In artificial intelligence (AI), especially within deep learning and large-scale data processing, maintaining memory coherence is critical. AI models often rely on extensive parallel processing, where different parts of the model or separate data batches are processed simultaneously by multiple processors.
If memory coherence isn't maintained, it can lead to errors, incorrect computations, or inefficiencies. So, how do key players in the AI chip industry, like Nvidia, TSMC, and MediaTek, address their memory coherence challenges?
During large-scale AI training, matrix multiplications are divided among multiple GPUs for parallel processing. Once the computations are complete, the data is retrieved and integrated to produce the final result. This process presents a significant memory coherence challenge.

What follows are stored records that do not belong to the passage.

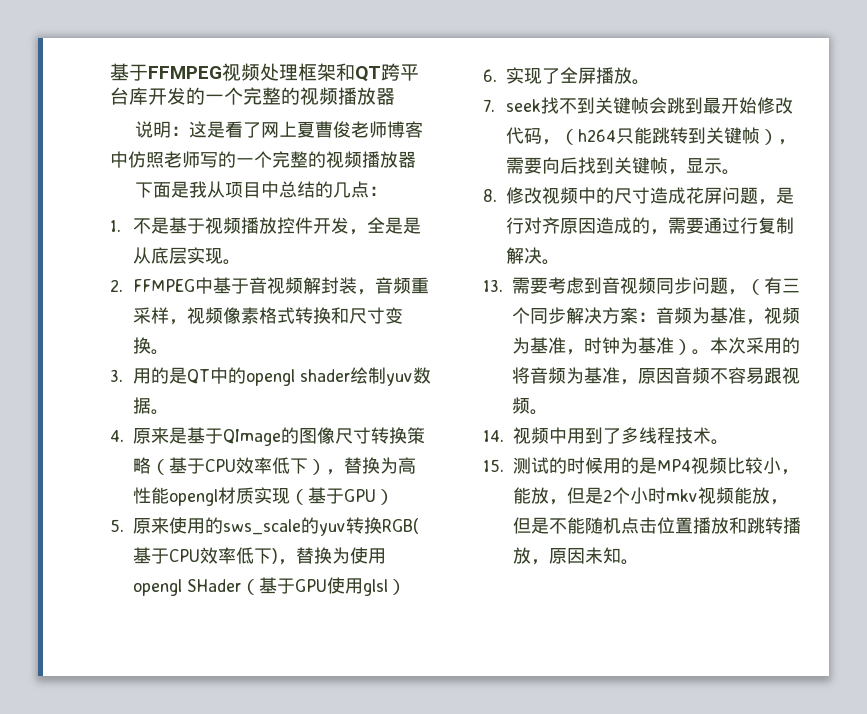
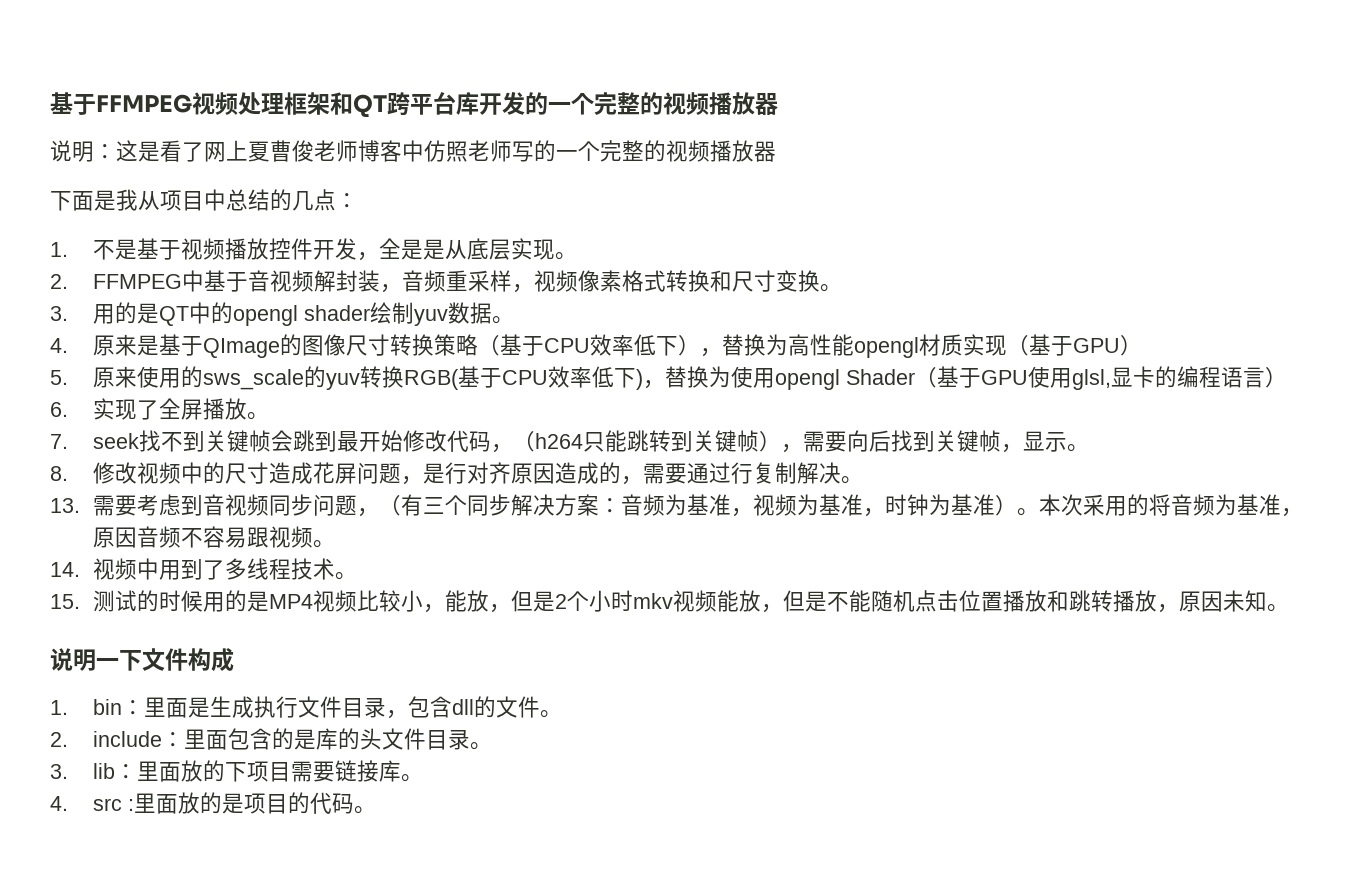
- 5.原来使用的sws_scale的yuv转换RGB(基于CPU效率低下)，替换为使用opengl SHader（基于GPU使用glsl）
+ 5.原来使用的sws_scale的yuv转换RGB(基于CPU效率低下)，替换为使用opengl Shader（基于GPU使用glsl,显卡的编程语言）
+ 说明一下文件构成
+ 1. bin：里面是生成执行文件目录，包含dll的文件。
+ 2. include：里面包含的是库的头文件目录。
+ 3. lib：里面放的下项目需要链接库。
+ 4. src :里面放的是项目的代码。

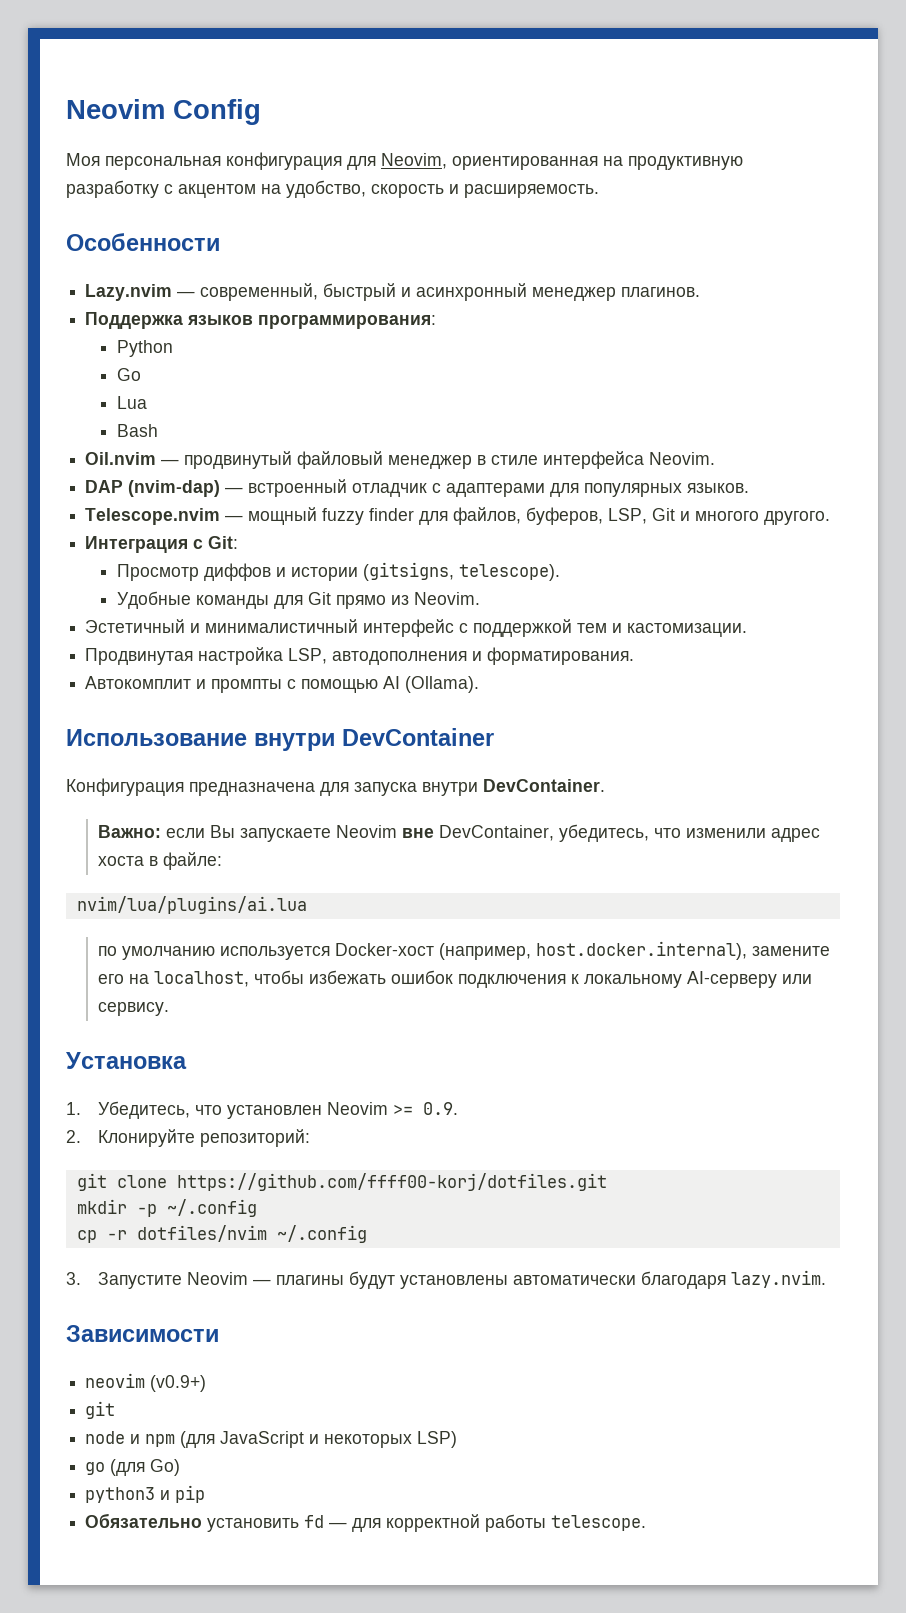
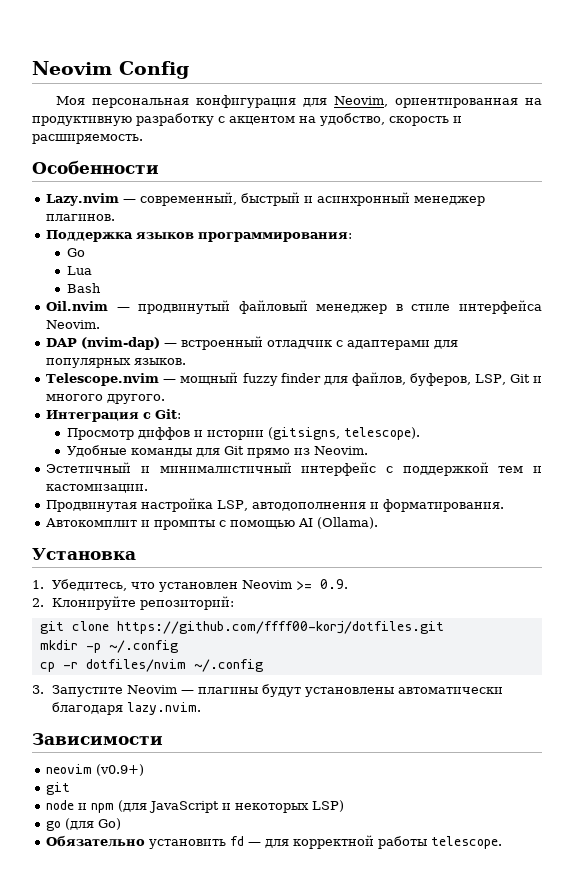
- Python
- Использование внутри DevContainer
- Конфигурация предназначена для запуска внутри DevContainer.
- Важно: если Вы запускаете Neovim вне DevContainer, убедитесь, что изменили адрес хоста в файле:
- nvim/lua/plugins/ai.lua
- по умолчанию используется Docker-хост (например, host.docker.internal), замените его на localhost, чтобы избежать ошибок подключения к локальному AI-серверу или сервису.
- python3 и pip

"You can distribute tasks to all these GPUs, even if they're located in different places, but there's always a delay when they return," said Hamid Arabzadeh, CEO of Ranovus, a Canadian Silicon Photonics company, at the Canada-Taiwan Co-Innovation Forum. "Each GPU returns data at a different speed, and you must wait for all the results to arrive before you can proceed."
Before this data can be integrated, finding a more efficient way to distribute and receive it is essential to make the process more real-time.

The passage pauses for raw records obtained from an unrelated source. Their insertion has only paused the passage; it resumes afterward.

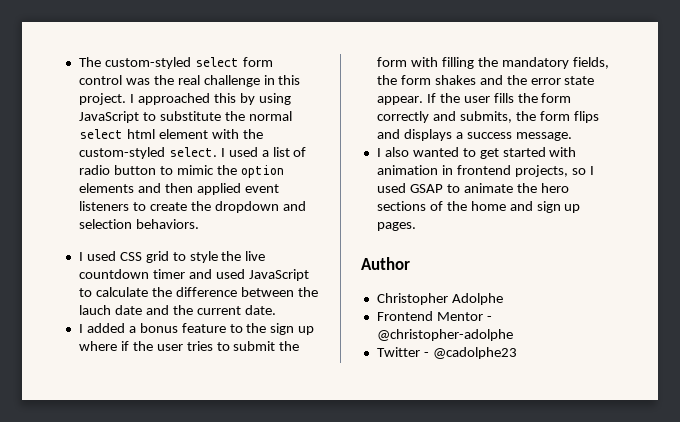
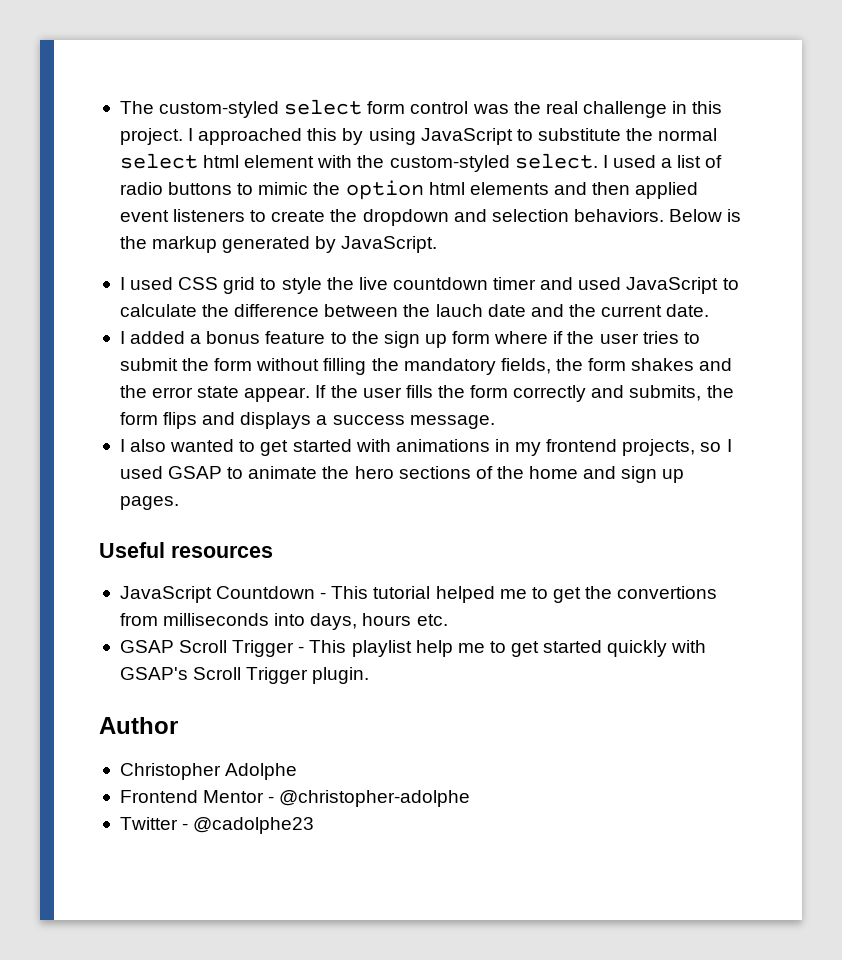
- I used a list of radio button to mimic the option elements and then applied event listeners to create the dropdown and selection behaviors.
+ I used a list of radio buttons to mimic the option html elements and then applied event listeners to create the dropdown and selection behaviors. Below is the markup generated by JavaScript.
- I added a bonus feature to the sign up where if the user tries to submit the form with filling the mandatory fields, the form shakes and the error state appear.
+ I added a bonus feature to the sign up form where if the user tries to submit the form without filling the mandatory fields, the form shakes and the error state appear.
- I also wanted to get started with animation in frontend projects, so I used GSAP to animate the hero sections of the home and sign up pages.
+ I also wanted to get started with animations in my frontend projects, so I used GSAP to animate the hero sections of the home and sign up pages.
+ Useful resources
+ JavaScript Countdown - This tutorial helped me to get the convertions from milliseconds into days, hours etc.
+ GSAP Scroll Trigger - This playlist help me to get started quickly with GSAP's Scroll Trigger plugin.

"When systems were centralized and monolithic, there was a lot of point-to-point integration, where batch processing and polling were the norms for data retrieval," explained Floyd Davis, VP of Solution Engineering at Solace, a Canadian middleware company. "These methods are complex, fragile, and ultimately slow. We need to decentralize these systems, making them loosely coupled, real-time, and event-driven."
To ensure memory coherence, synchronization mechanisms like locking, barriers, or specialized hardware protocols (e.g., MESI - Modified, Exclusive, Shared, Invalid) are employed to manage access to shared data, guaranteeing that updates are consistently propagated across the system.
"But in the meantime, power consumption can be a concern. The real issue lies at the system level," Arabzadeh emphasized, highlighting the need for a system-level approach to solve this challenge.
Memory coherence is closely linked to cache coherence, which ensures that multiple copies of the same data in different caches (small, fast storage areas near the processors) remain consistent. Without cache coherence, processors might work with outdated or inconsistent data.
Enter Stathera, another Canadian company contributing to the solution with its advanced silicon timing devices. Timing devices not only track time but also synchronize electronics and telecommunications. Stathera uses foundries to build its cutting-edge timing devices using semiconductor technology. CEO George Xereas said 80% of its products are made in Taiwan while 20% are made in North America.
As telecommunications advances to 6G, traditional quartz crystal timing devices will face physical limitations in size and speed. Stathera, which has received investment from MediaTek and another major semiconductor company they have not disclosed, aims to launch its first-generation product in the first quarter of 2025. Having successfully raised US$15 million for its series A funding, Stathera is ready to commercialize its products.
Davis noted that companies like Nvidia and Apple are already adopting event-driven data integration, signaling a shift towards more responsive and efficient AI processing in their supply chains. As industry leaders embrace these innovations, it's only a matter of time before others follow suit, further driving the evolution of AI technology and reinforcing the importance of memory coherence in achieving seamless, real-time processing across complex systems.